Vaadin Vs OpenXava

I am looking for the pros and cons of Vaadin compared to OpenXava.
Googled but could not find any detailed comparison.
Could you please share if you have experience on both?

Hi,

Disclaimer: I work for Vaadin Ltd.

I’d say OpenXava is an insteresting option if you want to quickly implement a full-blown web application but only if the generated UI suits the User Experience you want to provide. I think Vaadin also has better documentation and more chances of finding developers using it. I’d say that if your project life-time is not short, Vaadin sounds like a safer bet. If you need the application developed in a few days, maybe OpenXava is a better option if you don’t know other technologies (such as those for persistence). But it all depends on your requirements, as allways.

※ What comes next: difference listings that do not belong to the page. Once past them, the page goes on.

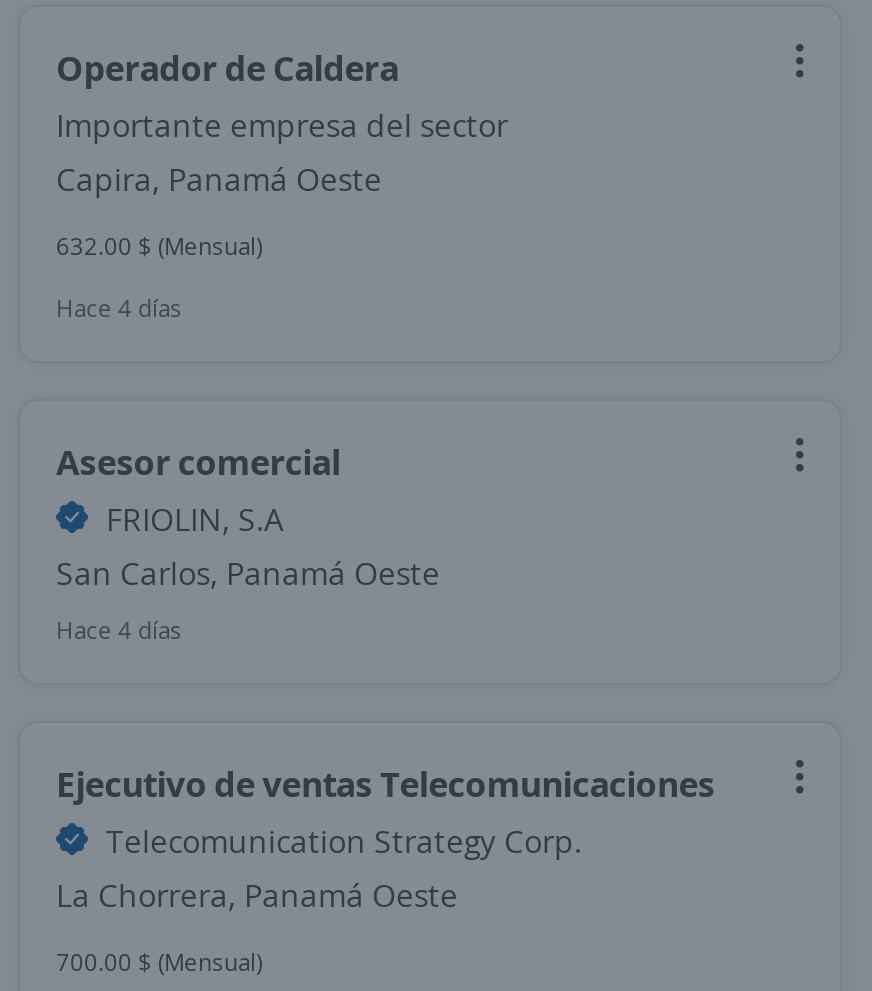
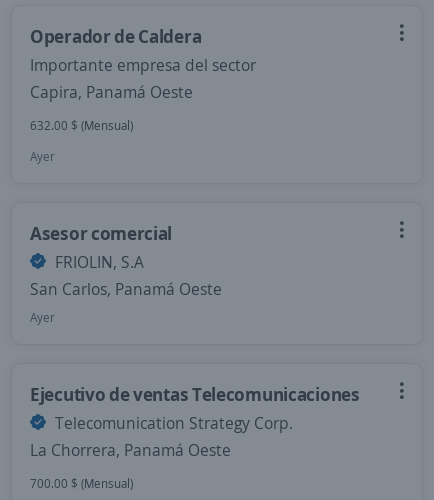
- Hace 4 días
+ Ayer

- Hace 4 días
+ Ayer
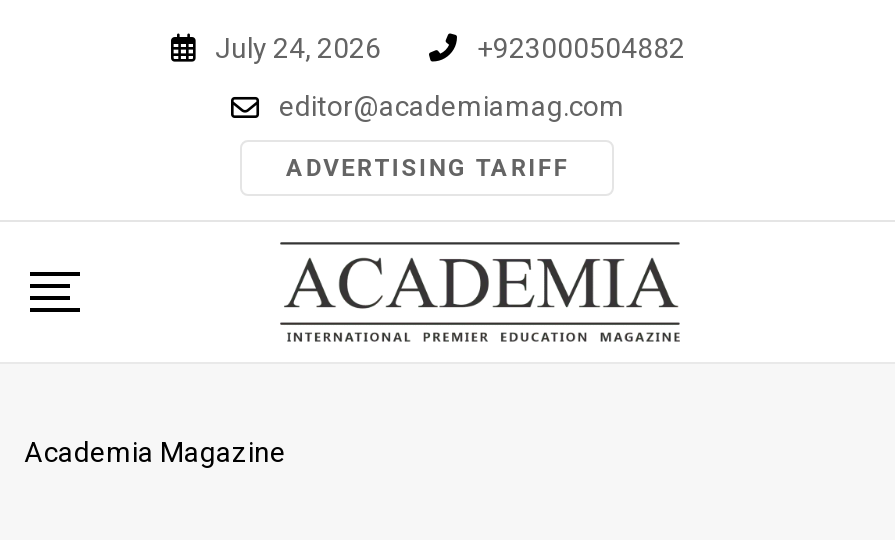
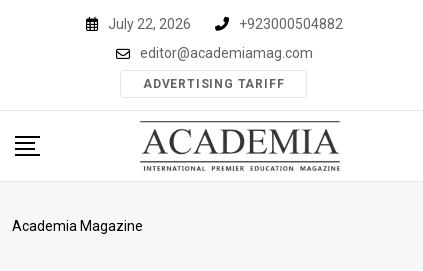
- July 24, 2026
+ July 22, 2026
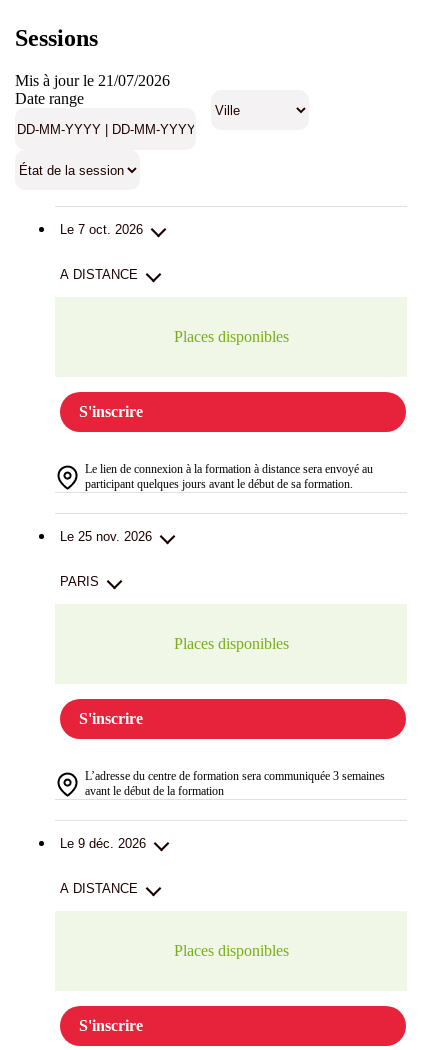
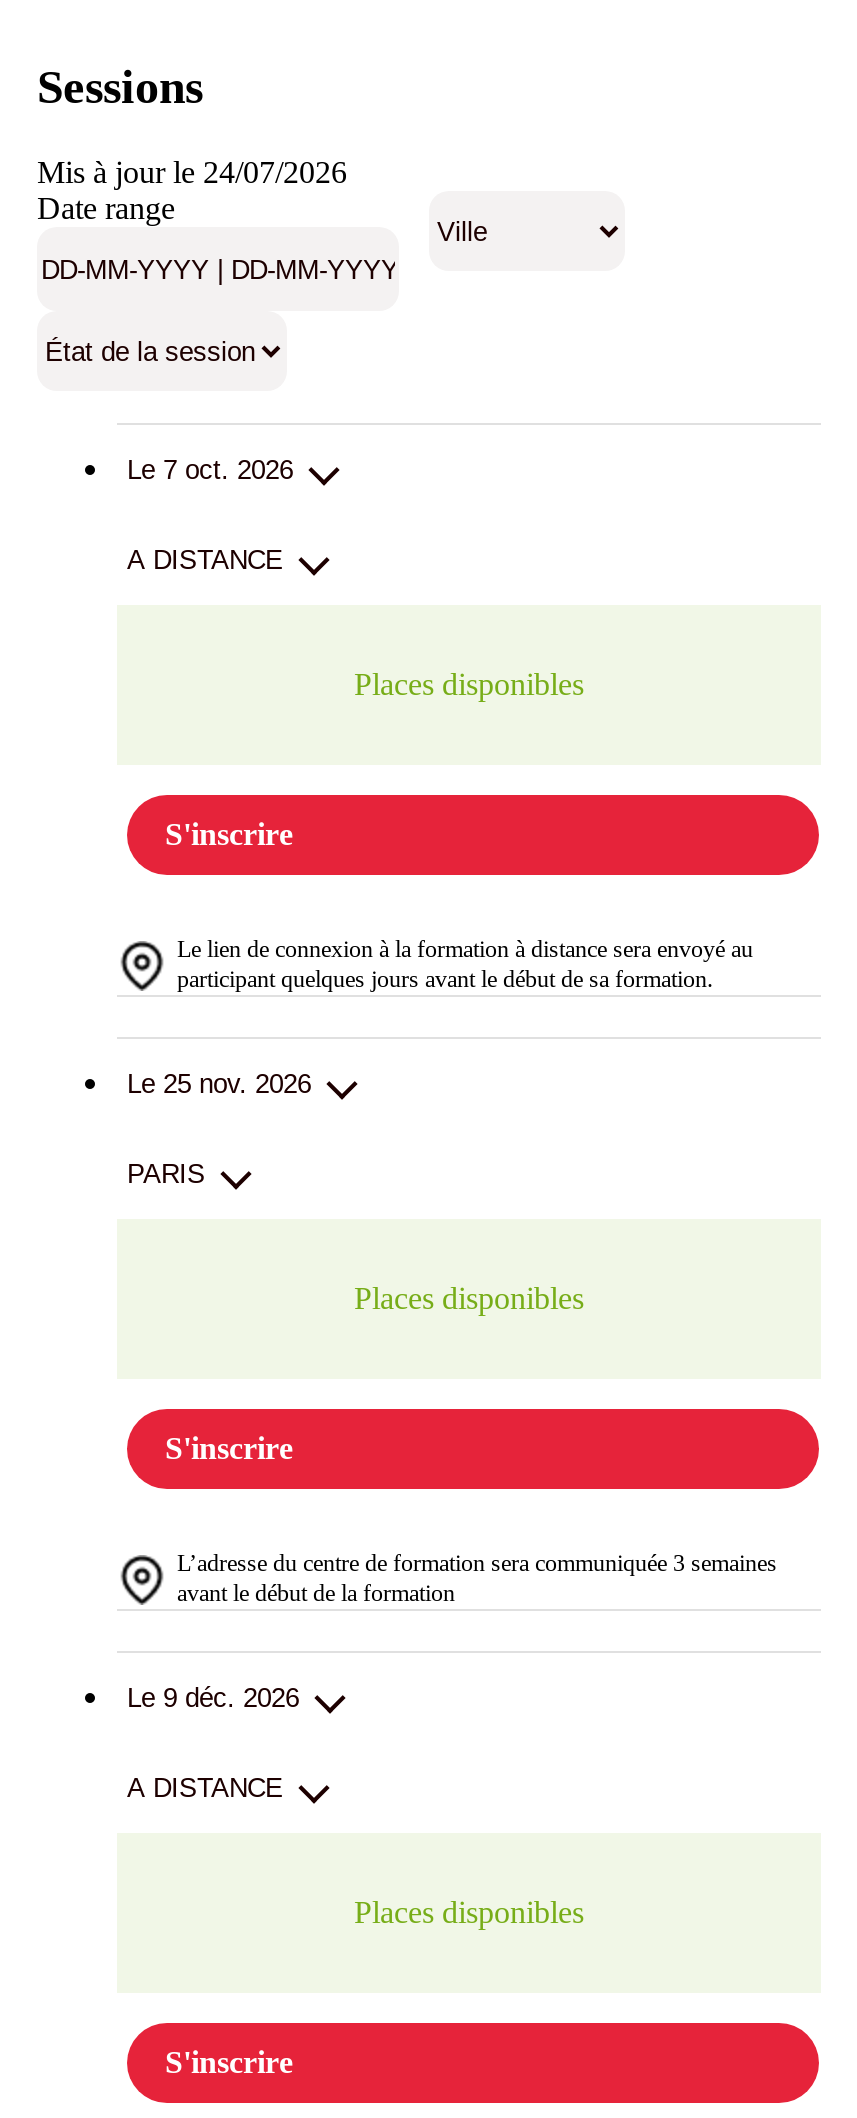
- Mis à jour le 21/07/2026
+ Mis à jour le 24/07/2026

My advice is that not only you should evaluate the technical capabilities of a framework but also you should really enjoy using the framework you select. You should enjoy coding with the framework, reading the documentation or available books, interacting with the community, finding and even contributing add-ons, and so forth. So, make sure you select technologies you enjoy using!

Hi Alejandro,

Thanks… But I need more comparision mainly in terms of security.
For instance Vaadin is a server-side framework so does OpenXava Model-driven.
In a Vaadin application, the data validation is always done on the server and thus cannot be by-passed with client-side attacks…How this is handled in OpenXava…etc…

Cheers

I use Vaadin for all my projects but got a request now to do a new project using OpenXava…I never used OpenXava before…So need some justifications to stay with Vaadin:-)

I guess there are a number of similarities. They are both GWT based.

OpenXava’s community seems to be primarily Spanish speakers. This is due to the originins of the software. There’s nothing wrong with that and I’ve found no evidence that it detracts from what’s available in English language in forums, blogs, etc. But I like better the Finnish model (Vaadin is made by Finns, mostly). Finnish speakers know that it’s a no-go to publish ANYTHING in their own language. EVERYTHING is in English. And I mean EVERYTHING. Spanish is such a huge language which means they can sometimes digress into using Spanish. This is just highly opinionated and from general experience :-), but if you look at OpenXava you’ll see there are more entries in their Spanish help forum than in their English help forum which potentially indicates that you get the best community help if you know Spanish. Of course if you are Spanish speaker yourself all of this becomes an advantage, not a (potential) disadvantage.

One thing I like is how easy their grid incorporates the inline action buttons that we all need:

Inline action buttons are way to difficult to do with Vaadin Grid for my taste.

Those are two diferents, but amazing, tools.
Openxava is a Model Driven Application (MDA)Framework, and it is usefull just for JPA (database) based applications.
Actually with a little work you can use it for another datasources, like rest or soap, apps, but it is not its main stream or powerful focus.
If your architec doesn complaint about getting some Model Classes who becames the Master King, The GODS, of your application’s code and logic, and also dosen’t care about the limited user experience, openxava is a very good choice in terms of productivity.
By other side, if your architec wants a very controled and defined N tier application, using many diferents datasources and protocols, then Vaadin, upon other JEE or Spring similar tools, will be your choice. Also, if your users expects a very grainded and sophisticated user interface, under your absolute (as a developer) controll them Vaadin is the right tool for you.
Remenber, in Openxava, the Model Class is The GOD. Everything you gonna neeed to do must be done on those model classes much of the time. It is a FULLSTACK Framework.
Vaadin is a PRESENTATION FRAMEWORK. An AMAZING ONE, but It cares just about it, presentation, with its own models and particular approach. For the other functions you wanna implement you have to use another tools.
Both approach are good depending on your architecture’s requeriments, datasources, integrations goals and enterprise delopment culture.

Hope this information can be helpful for you.

Best Regards.

I fully agree with Bladimir.

I’m using Vaadin somewhat similar to openXava! I have created ‘data classes’ (persitsance implemented, but not JPA compliant) with annotations that can auto-create ‘presentation layers’ (views) similar to openXava. However, my annotations are limited in number but openXava has a very rich set. I came across openXava very recently, otherwise, I would have created annotations in my data classes compatible with openXava annotations.

So, I have the advantage of building any kind of presentation layer using ‘raw’ Vaadin components (like any other Vaadin application) that are not just a data-mapped screen from the data classes.